Two weeks later on a similar tide, the pair headed back to the same mark and John caught another bass of 13lb 14oz. Both fish were released.
Proposals have been put forward to ban the landing of bass by both commercial and recreational anglers in 2017.
The advisory body, the International Council for the Exploitation of the Seas, of which the UK and Ireland are members, suggest a zero catch in 2017 due to declining stocks of bass.
It says emergency measures in 2015 to protect bass did reduce pelagic trawl catches and also by-catches, and it is assumed this will be repeated due to the measures taken for 2016. For anglers, these included a ban of retaining bass for the first six months of the year and a one-fish bag limit from July 1.
The Angling Trust and the Bass Anglers Sportfishing Society warned UK and EU fisheries ministers last year that their failure to take heed of the scientific advice and begin radically reducing the commercial catch limits would eventually mean more pain in the long run as solutions proposed by ICES would get ever more draconian.
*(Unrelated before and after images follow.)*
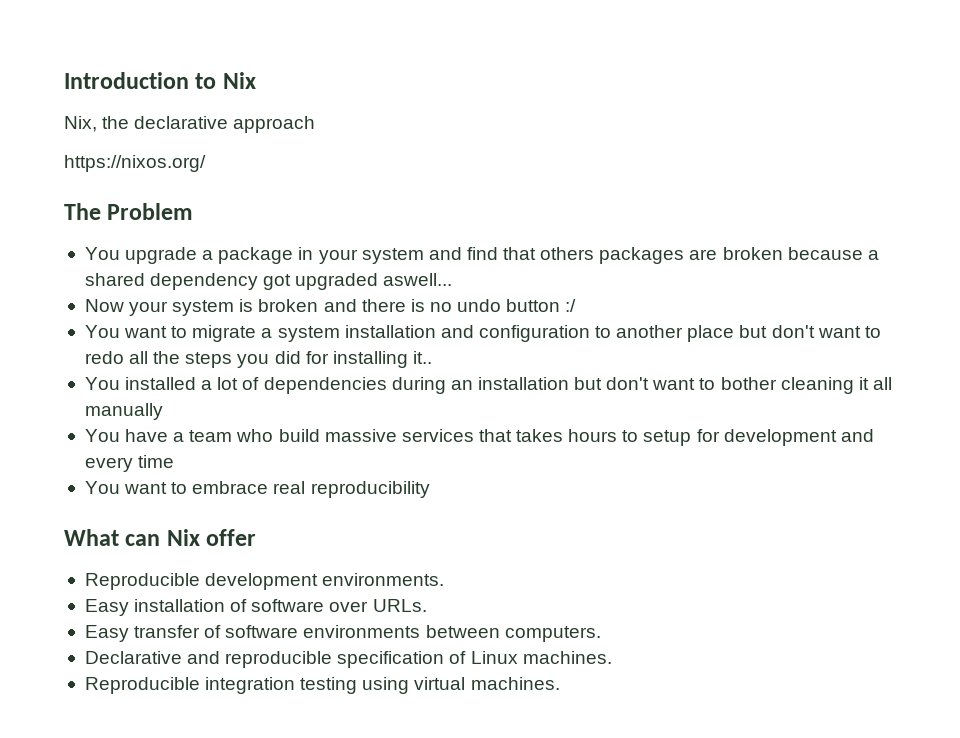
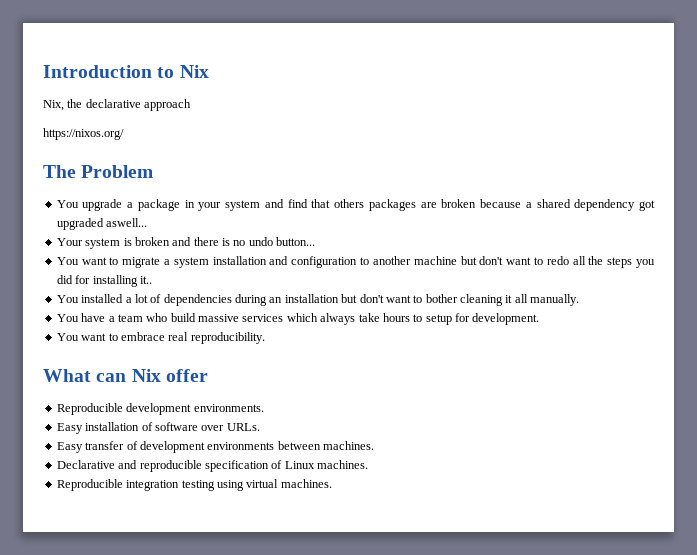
- Now your system is broken and there is no undo button :/
+ Your system is broken and there is no undo button...
- You want to migrate a system installation and configuration to another place but don't want to redo all the steps you did for installing it..
+ You want to migrate a system installation and configuration to another machine but don't want to redo all the steps you did for installing it..
- You installed a lot of dependencies during an installation but don't want to bother cleaning it all manually
+ You installed a lot of dependencies during an installation but don't want to bother cleaning it all manually.
- You have a team who build massive services that takes hours to setup for development and every time
+ You have a team who build massive services which always take hours to setup for development.
- You want to embrace real reproducibility
+ You want to embrace real reproducibility.
- Easy transfer of software environments between computers.
+ Easy transfer of development environments between machines.

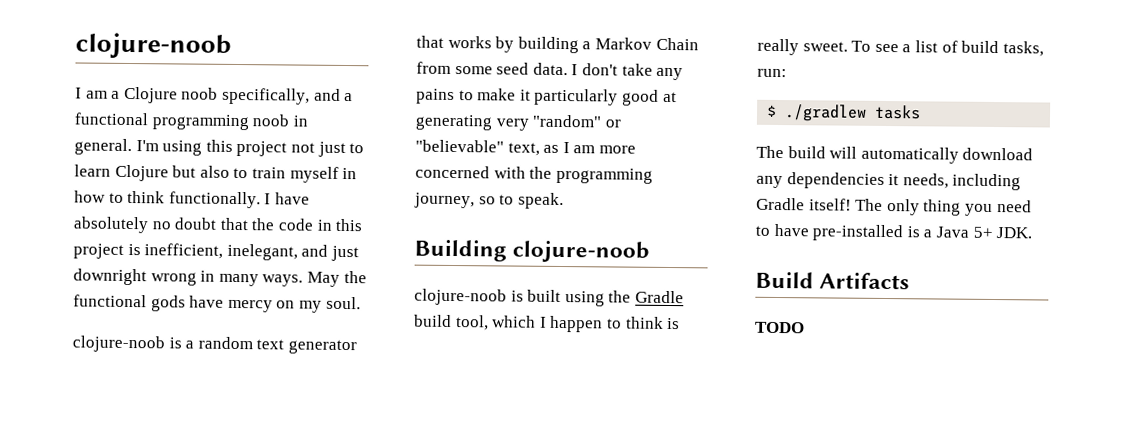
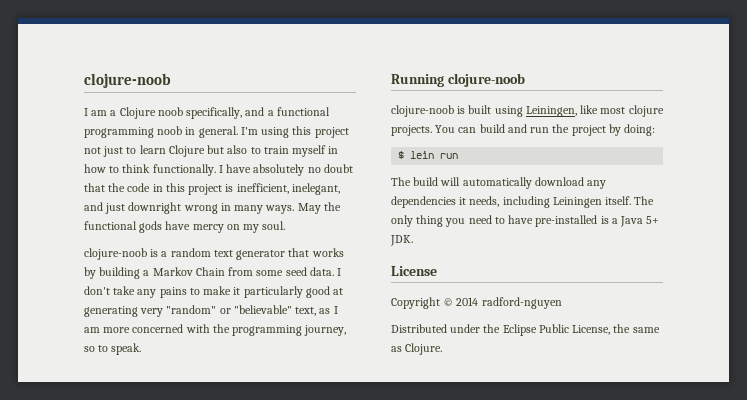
- Building clojure-noob
+ Running clojure-noob
- clojure-noob is built using the Gradle build tool, which I happen to think is really sweet. To see a list of build tasks, run:
+ clojure-noob is built using Leiningen, like most clojure projects. You can build and run the project by doing:
- $ ./gradlew tasks
+ $ lein run
- The build will automatically download any dependencies it needs, including Gradle itself!
+ The build will automatically download any dependencies it needs, including Leiningen itself.
- Build Artifacts
- TODO
+ License
+ Copyright © 2014 radford-nguyen
+ Distributed under the Eclipse Public License, the same as Clojure.

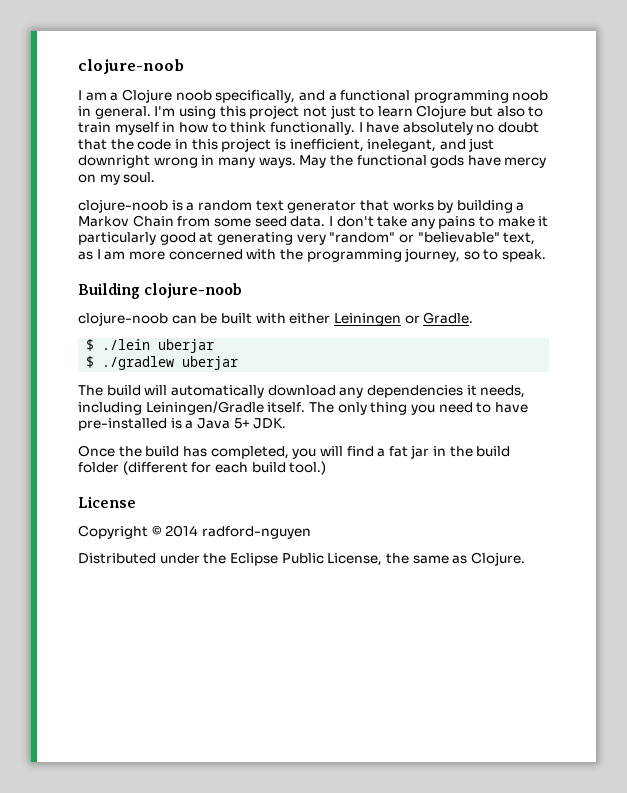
- Running clojure-noob
+ Building clojure-noob
- clojure-noob is built using Leiningen, like most clojure projects. You can build and run the project by doing:
- $ lein run
+ clojure-noob can be built with either Leiningen or Gradle.
+ $ ./lein uberjar
+ $ ./gradlew uberjar
- The build will automatically download any dependencies it needs, including Leiningen itself.
+ The build will automatically download any dependencies it needs, including Leiningen/Gradle itself.
+ Once the build has completed, you will find a fat jar in the build folder (different for each build tool.)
Both organisations have issued a joint statement setting out a call for all bass netting to cease and for bass to become a recreational and sustainable commercial hook and line species only. They want to see the introduction of a slot size for both hook and liners and anglers to allow the larger, most fecund individuals to be returned to contribute to stock recovery.
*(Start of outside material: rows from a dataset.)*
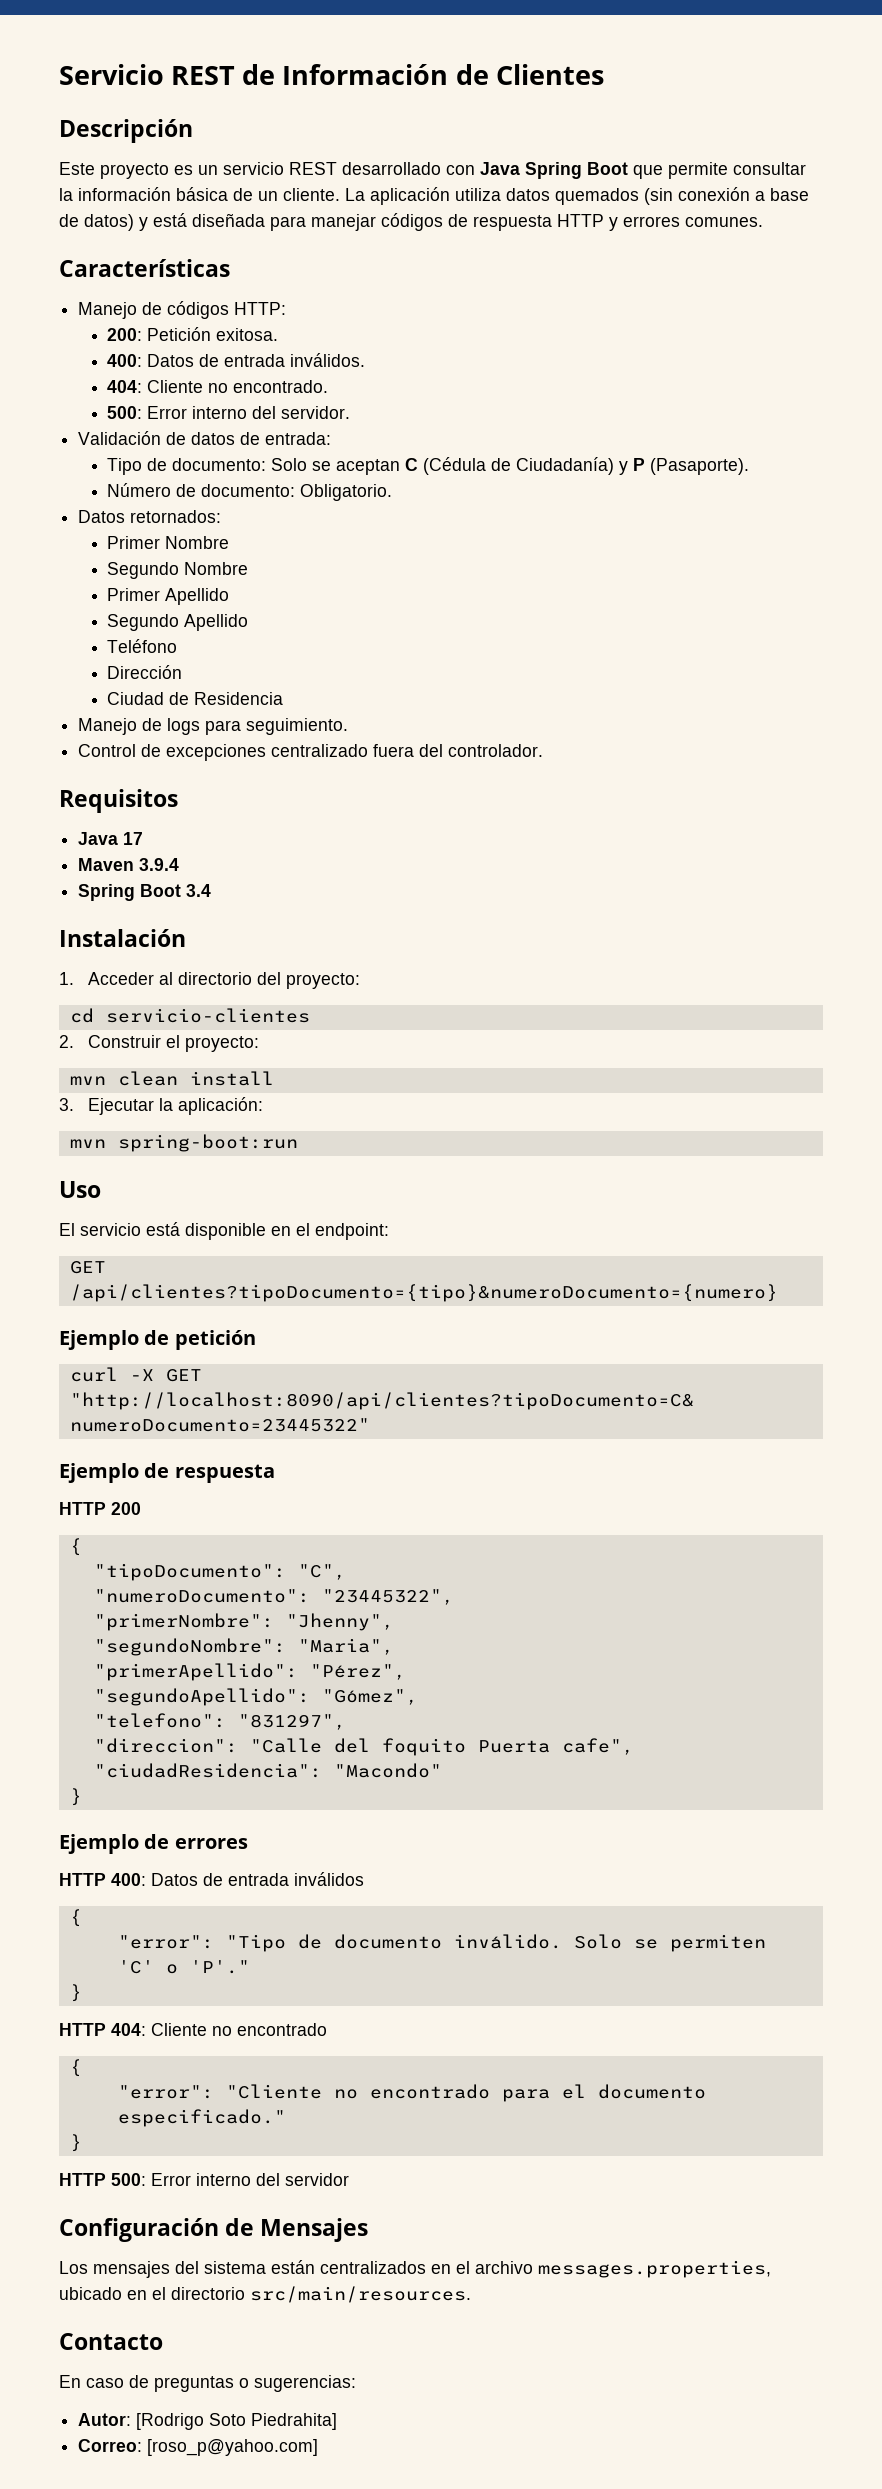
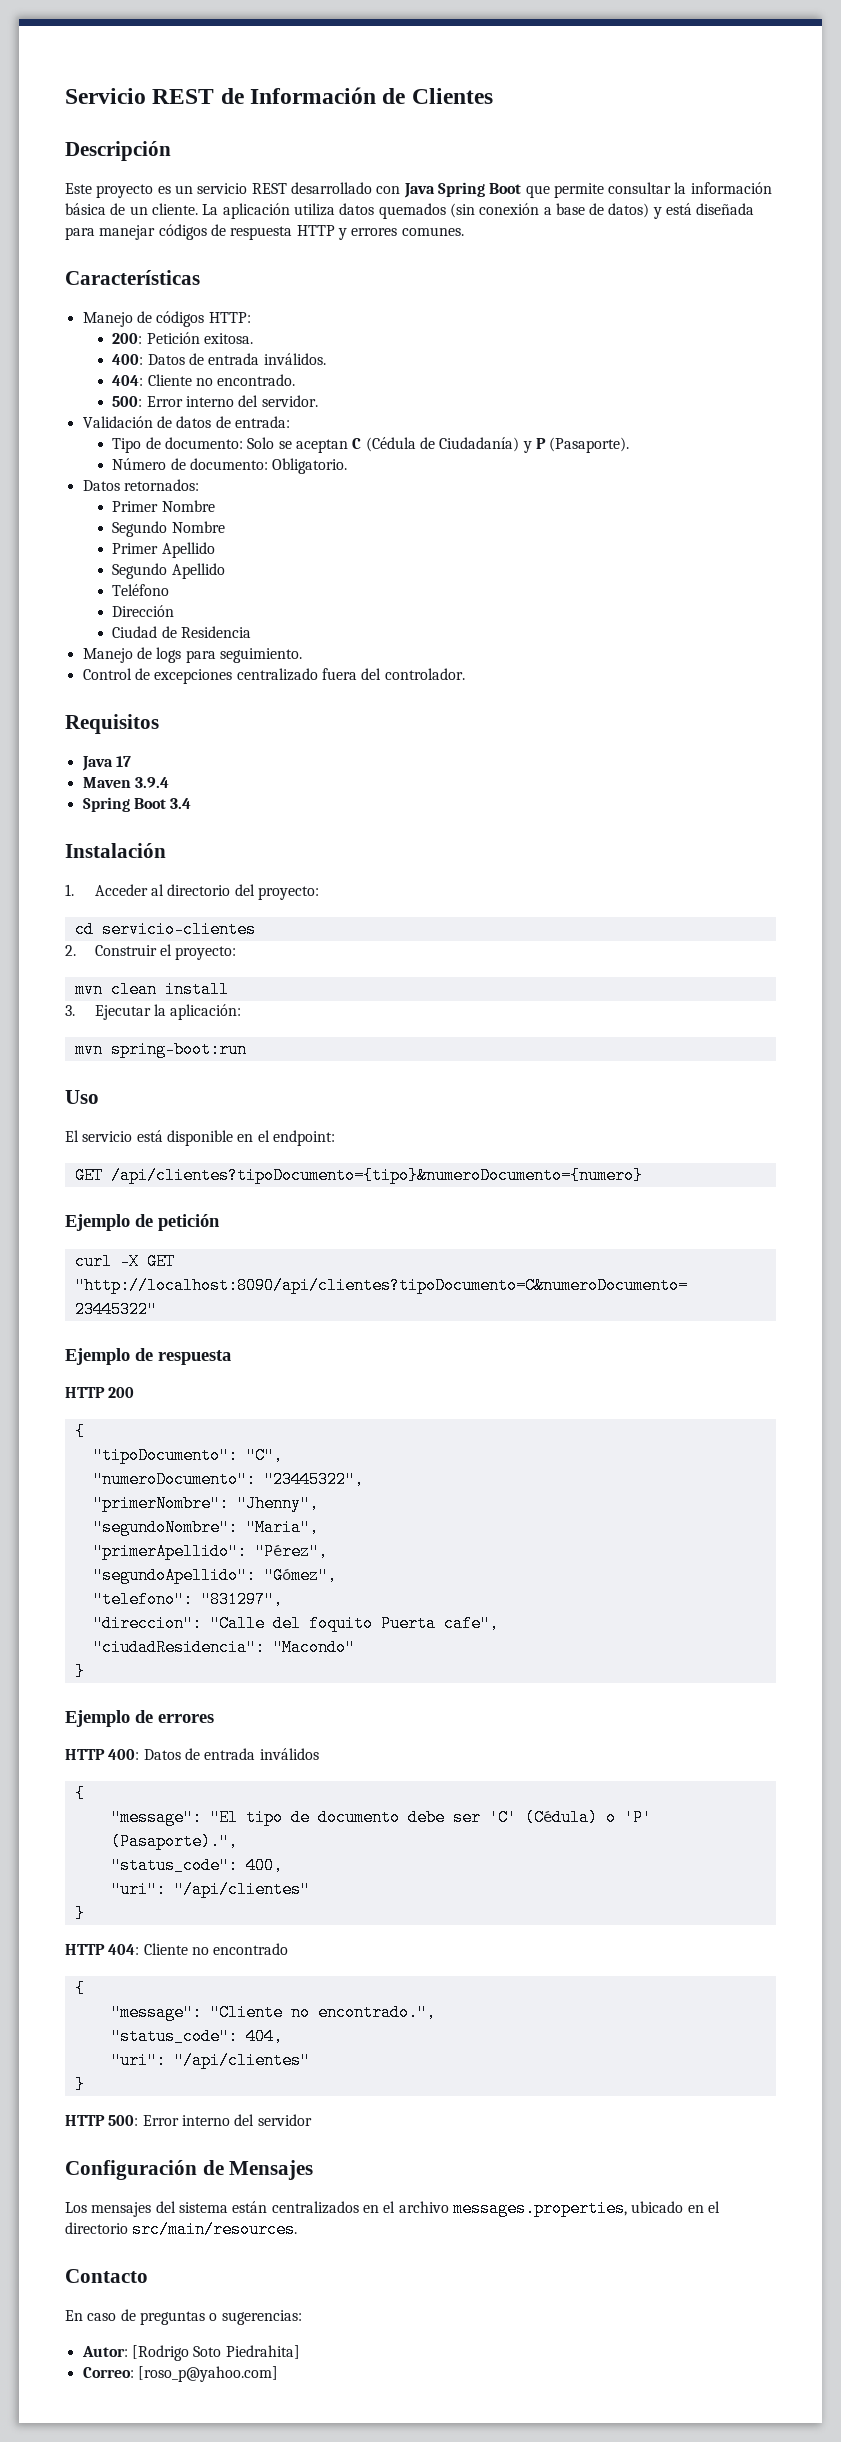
- "error": "Tipo de documento inválido. Solo se permiten 'C' o 'P'."
+ "message": "El tipo de documento debe ser 'C' (Cédula) o 'P' (Pasaporte).",
+ "status_code": 400,
+ "uri": "/api/clientes"
- "error": "Cliente no encontrado para el documento especificado."
+ "message": "Cliente no encontrado.",
+ "status_code": 404,
+ "uri": "/api/clientes"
Both the Angling Trust and BASS, who see no case for further restrictions on recreational bass fishing, are seeking an urgent meeting with UK Fisheries Minister George Eustice. They want to discuss the Government's response to the ICES advice ahead of the European Council of Ministers meeting in December where the final decisions will be made.
Baiting up with a chicken drumstick for a joke produced a 5lb 8oz bass for Neil Griffiths while fishing at Sker Point, near Bridgend.
The angler from Newport, South Wales, explained: “The day had been going very slowly without a bite. Three hours in we broke for lunch and I brought out a pack of barbecue chicken drumsticks.
“As a joke and to liven the day, I lashed a drumstick to my hook and cast it out. Much to the hilarity of my fishing companions Gerrainth Hayes and Richie Williams., within minutes my rod was bouncing all over the place and I reeled in this beauty.”
Richie helped him land the fish which was returned.